*** Opening of TASK DATA ***
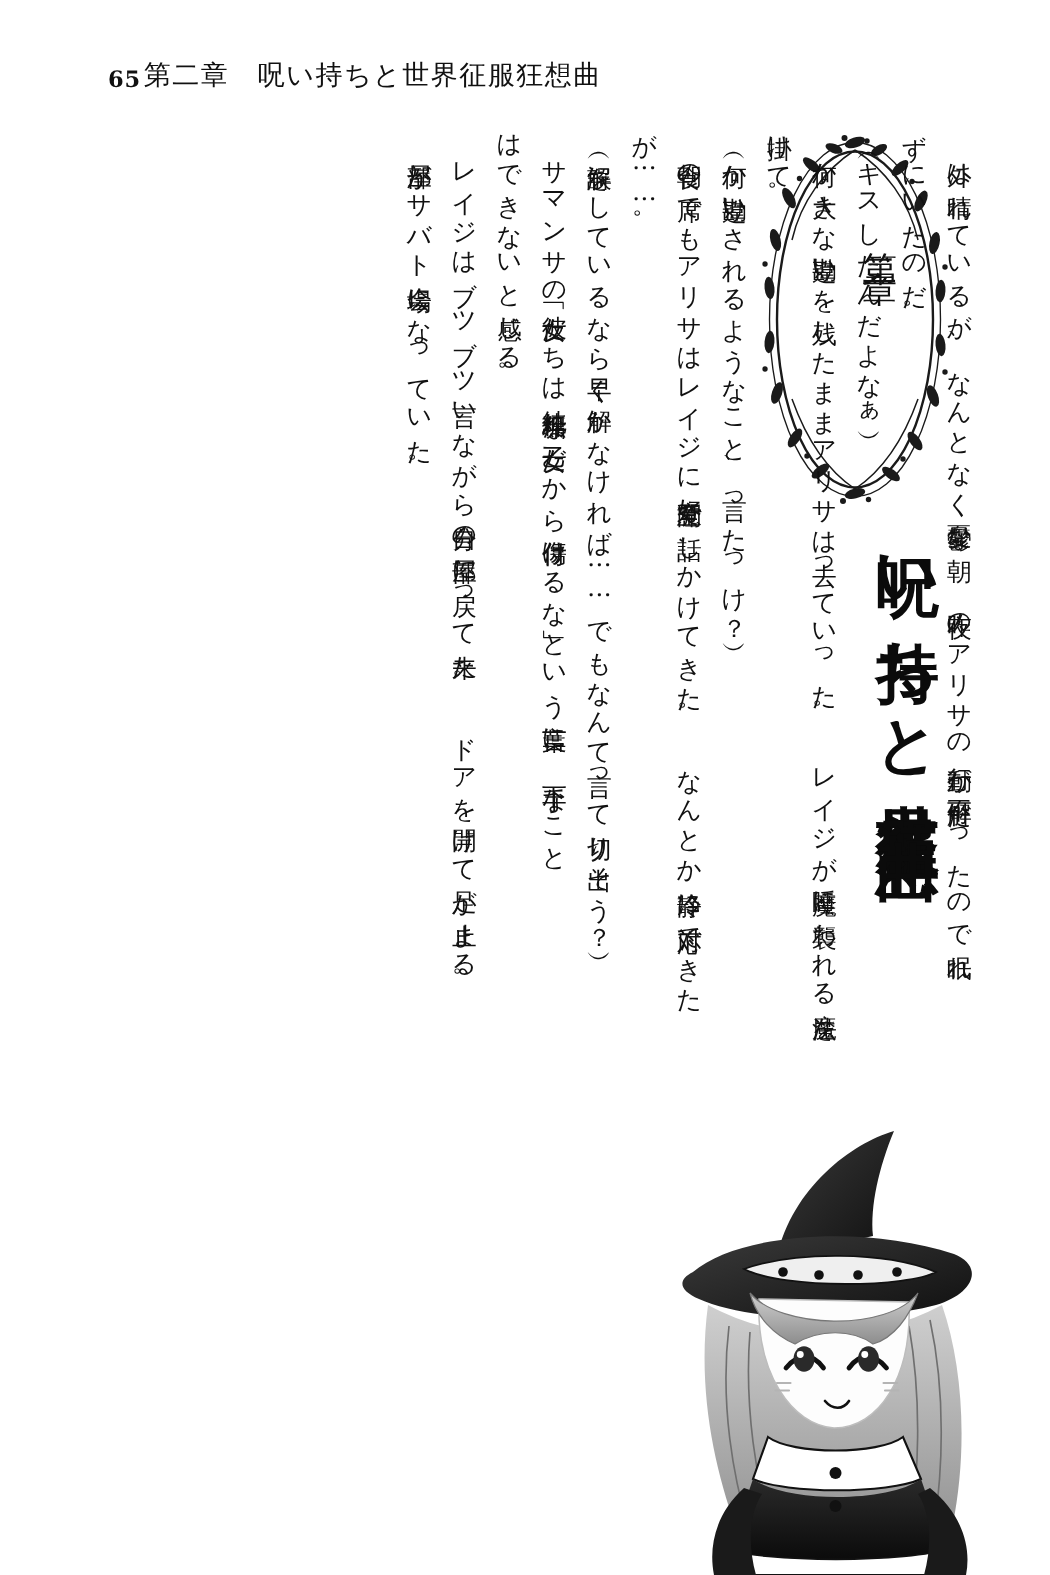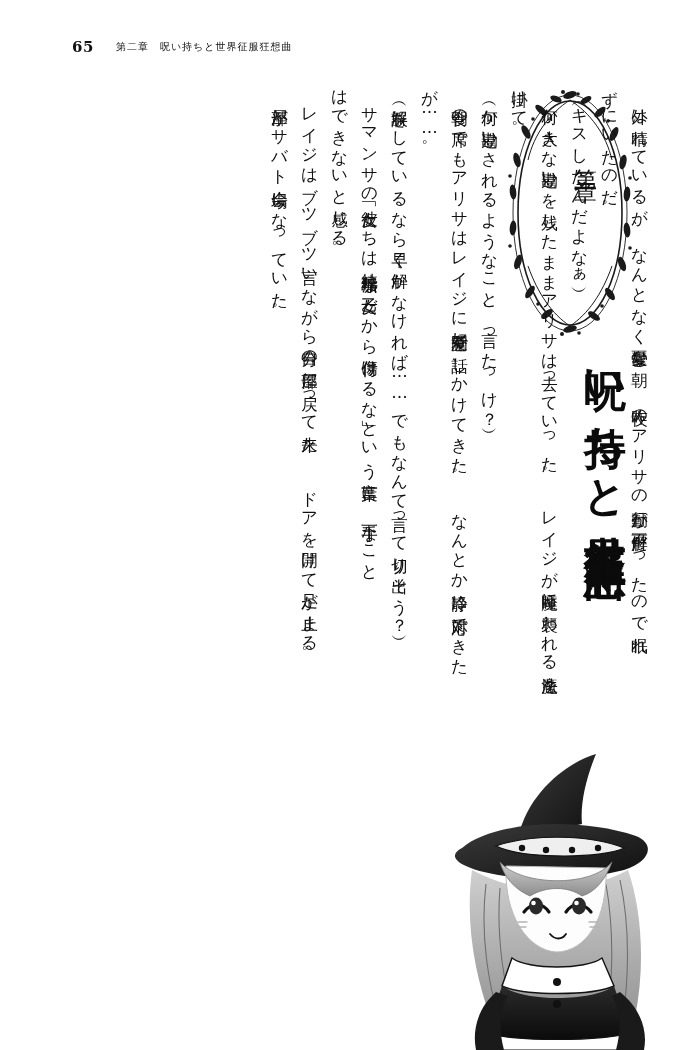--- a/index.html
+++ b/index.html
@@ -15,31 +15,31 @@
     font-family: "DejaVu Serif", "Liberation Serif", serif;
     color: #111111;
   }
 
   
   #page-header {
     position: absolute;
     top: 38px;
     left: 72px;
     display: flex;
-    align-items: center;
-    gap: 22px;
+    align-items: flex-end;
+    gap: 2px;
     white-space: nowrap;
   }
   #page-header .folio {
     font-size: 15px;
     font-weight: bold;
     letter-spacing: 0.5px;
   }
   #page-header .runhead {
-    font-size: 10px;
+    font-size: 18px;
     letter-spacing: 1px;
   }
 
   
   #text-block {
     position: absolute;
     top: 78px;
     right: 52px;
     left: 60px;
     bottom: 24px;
*** Close of TASK DATA ***
• EXERCISE BRIEF
Using the material above, find each line that holds "items" and copy that line.

• PROBLEM SOLUTION
-    align-items: center;
+    align-items: flex-end;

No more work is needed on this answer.